I'm trying to understand the way T0 protocol works in smart cards. Based on the corresponding standard (ISO/IEC 7816/3), the communication in this protocol initiates by sending a 5-byte command header (CLA-INS-P1-P2-P3) from the reader to the card; and after this header, the reader shall wait for a procedure byte from the card. The prodecure byte can be one of the following values:
60=> It is NULL(!), the reader shall wait for anotherprocedure byte6X(!60) or9X=> The value is SW1, and the reader shall wait for the SW2INSorINS^FF=> It is an ACK. The reader shall send the remaining bytes
Let's assume that the reader send AA BB CC DD EE to the card. The question is that How does the card can find out if the EE value in the received header is for a case 2 (Le), 3(Lc) or 4 (Lc) APDU command?

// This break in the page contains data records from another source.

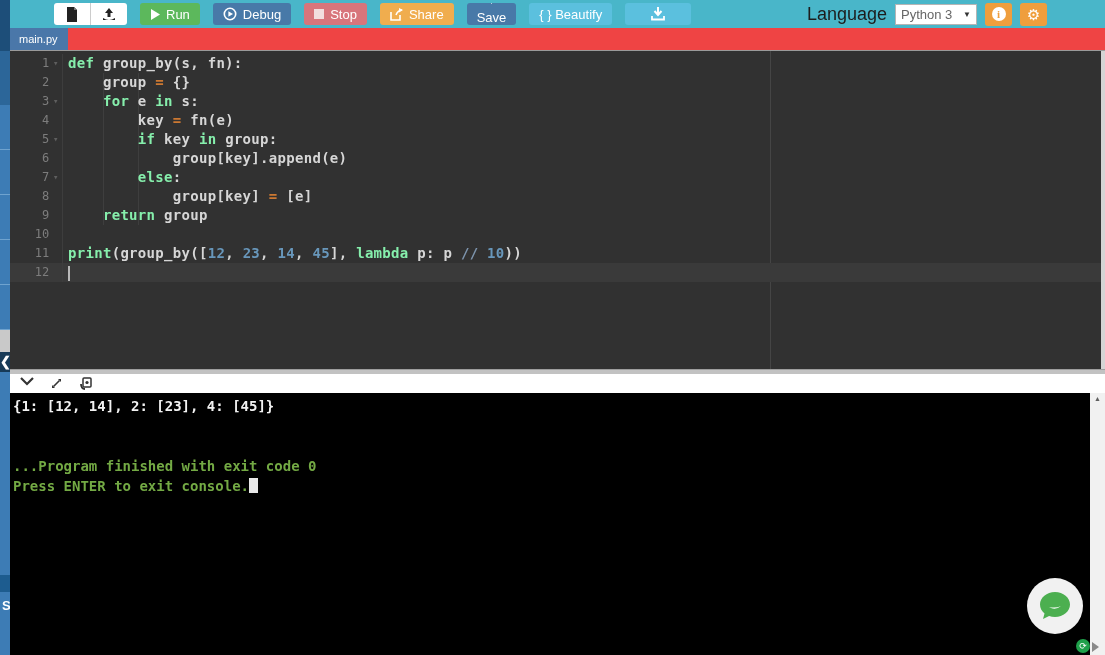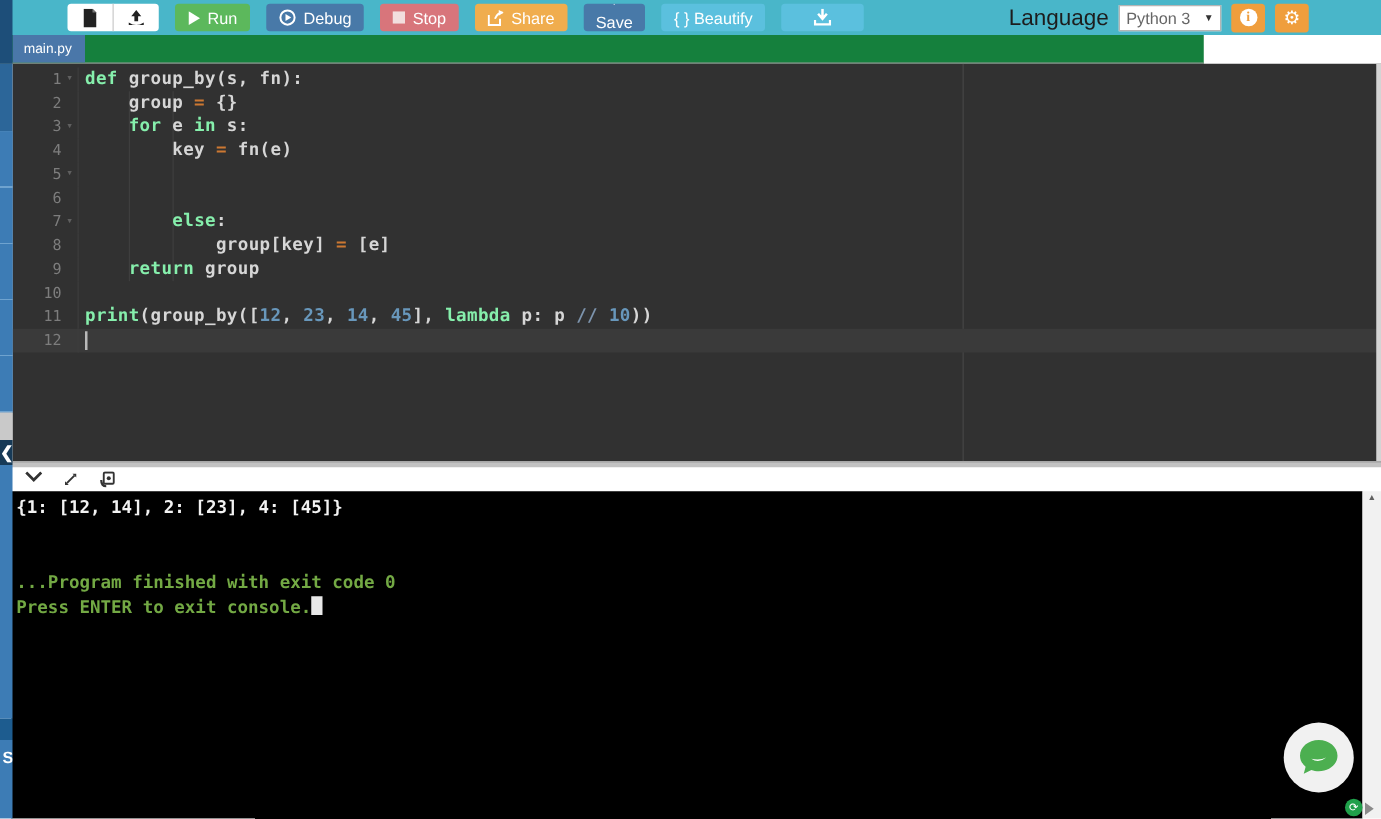"main.py" .tabbar { background: #15803d -> #ef4444; width: 963px -> 1105px }
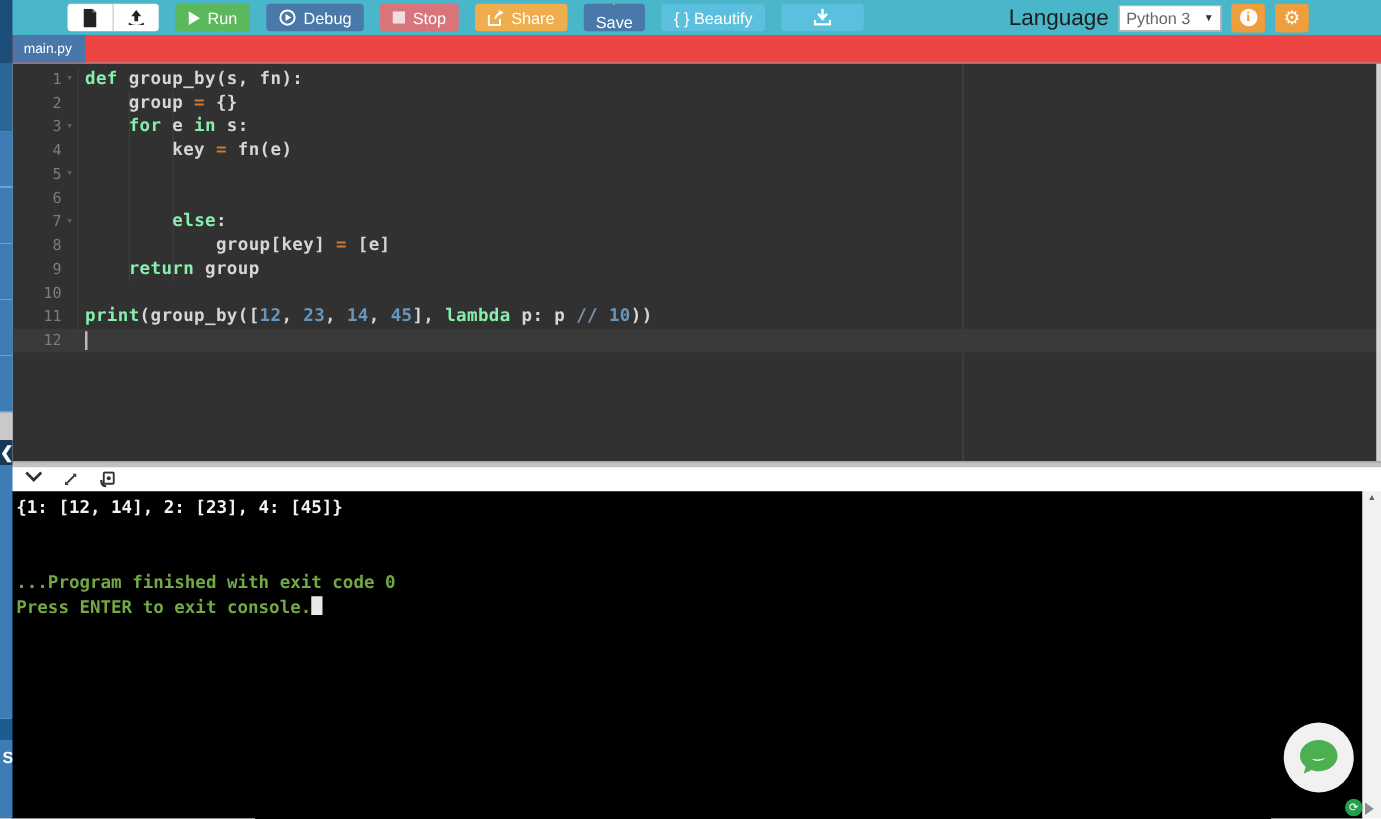"if key in group:" span.cline { html: none -> <span><span> </span><span>if</span><span> key </span><span>in</span><span> group:</span></span> }
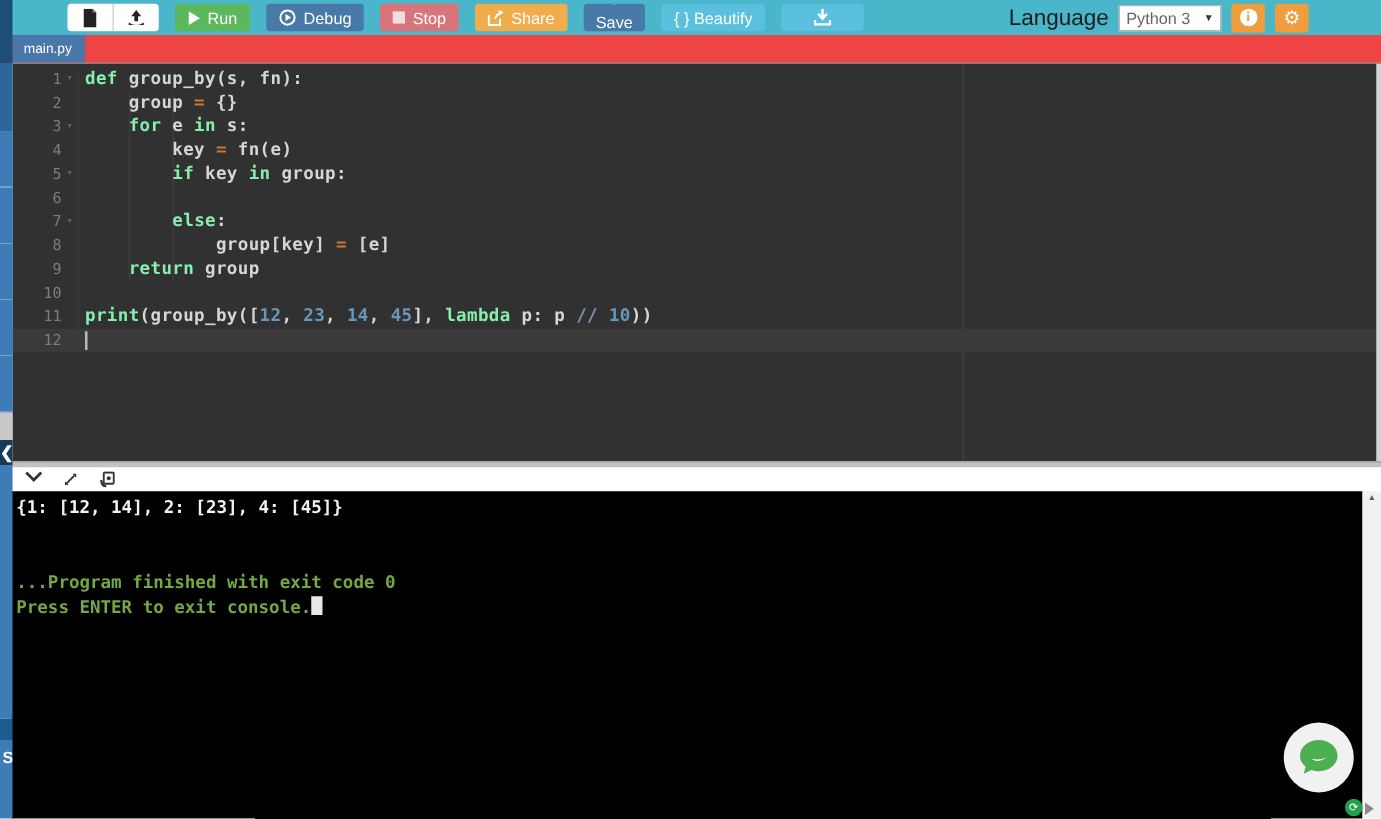"group[key].append(e)" span.cline { html: none -> <span><span> group[key].append(e)</span></span> }
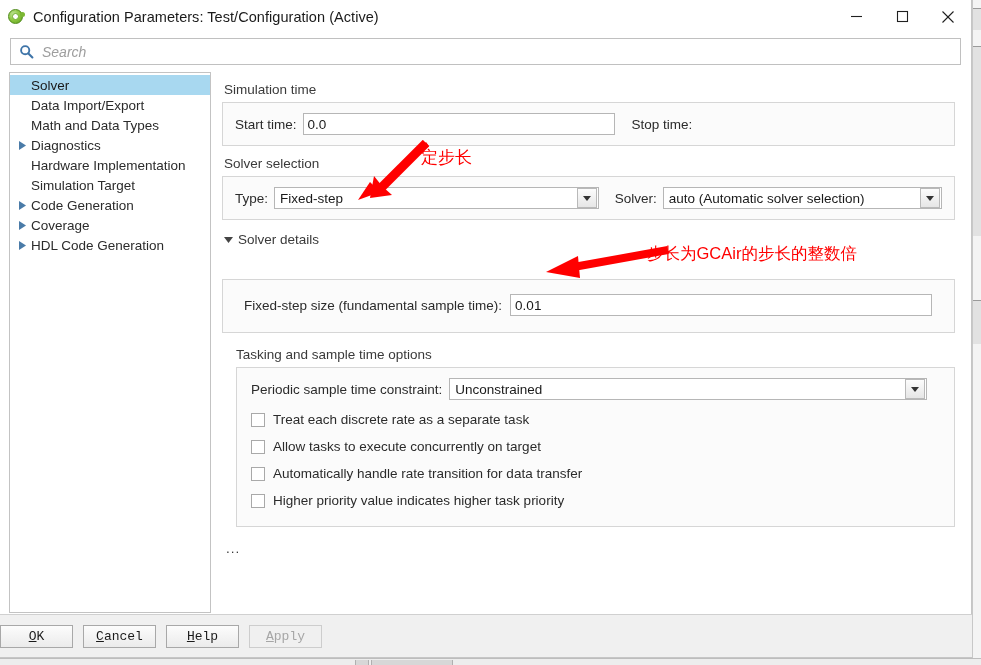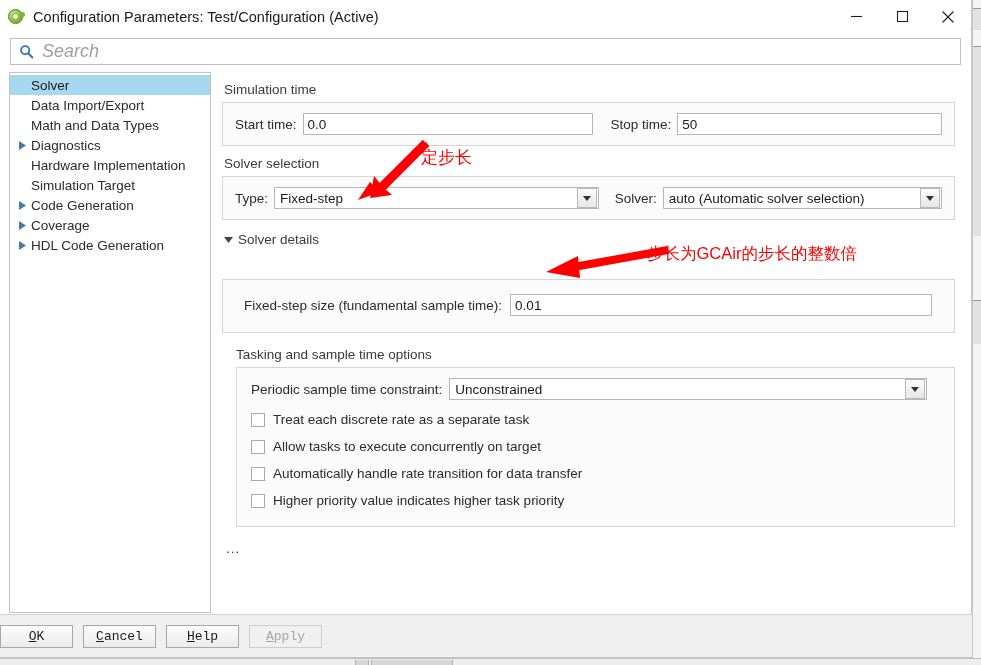"Search" .search-ph { font-size: 18px -> 14px }
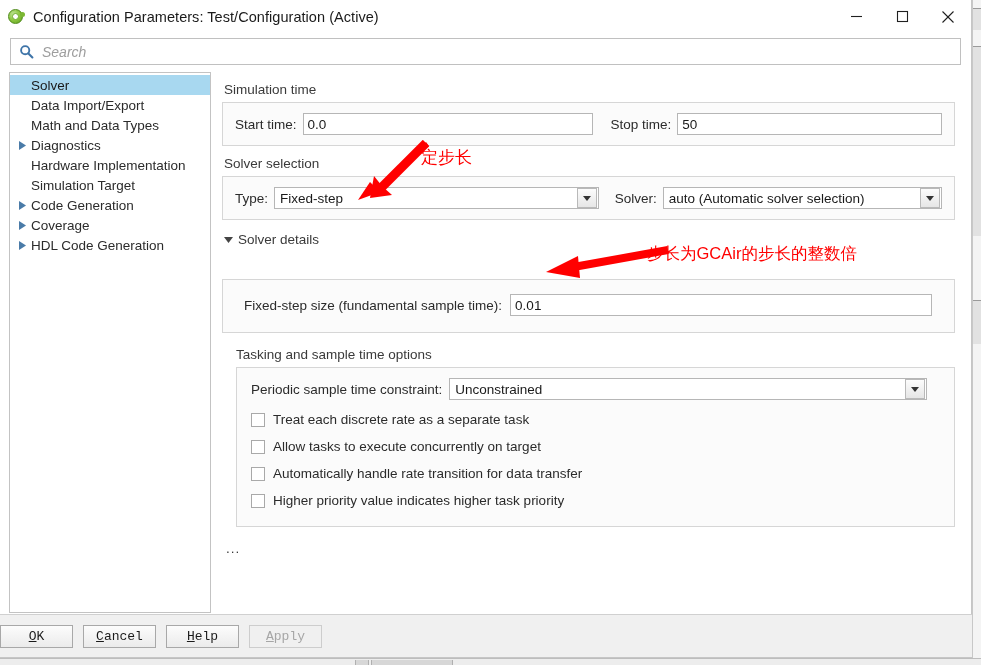"50" div.field { html: <div>50</div> -> none }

And also I can't understand why it is invalid to use 6X and 9X for INS values. Actually it makes sense to prevent developer to use 60 for SW1 (Because then the reader can not distinguish SW1 from NULL procedure byte), but it does not make sense to prevent him from using 6X and 9X for INS values. Any clue?
I've checked whole the document to find out any information regarding this question, but the more I read the more I get confused. The relation between APDU and TPDU is not distinguishable also.
As you've already indicated yourself, the T=0 protocol does a terrible job when it comes to separating layers. And the question you've asked shows that this is not just the case between the data link & transport layer, but also between the transport layer and the application layer.
The simple truth is that the card knows which command is being send when looking at the 4 bytes of the header. It simply knows how to interpret P3 by looking at the other values. That's also why you won't find any commands that switch case based on information within P3 or any C_DATA (command data).
In Java Card you can see the following remark for
setIncomingAndReceive:so the transport buffer simply contains the 5 byte header initially and then you should only retrieve data after you've inspected the header. Of course, the card may have already received other data because of some buffering taking place - especially for T=1 and T=CL, but you should definitely not assume such a thing in advance.
Note that secure messaging (commonly case 4, as you also want to protect the header & status words) is detected using the first CLA byte, so just looking at the INS may not be enough. Similarly the SELECT command has different "ISO cases" that depend on the values of P1/P2. If you define your own APDU's then it is up to you of course.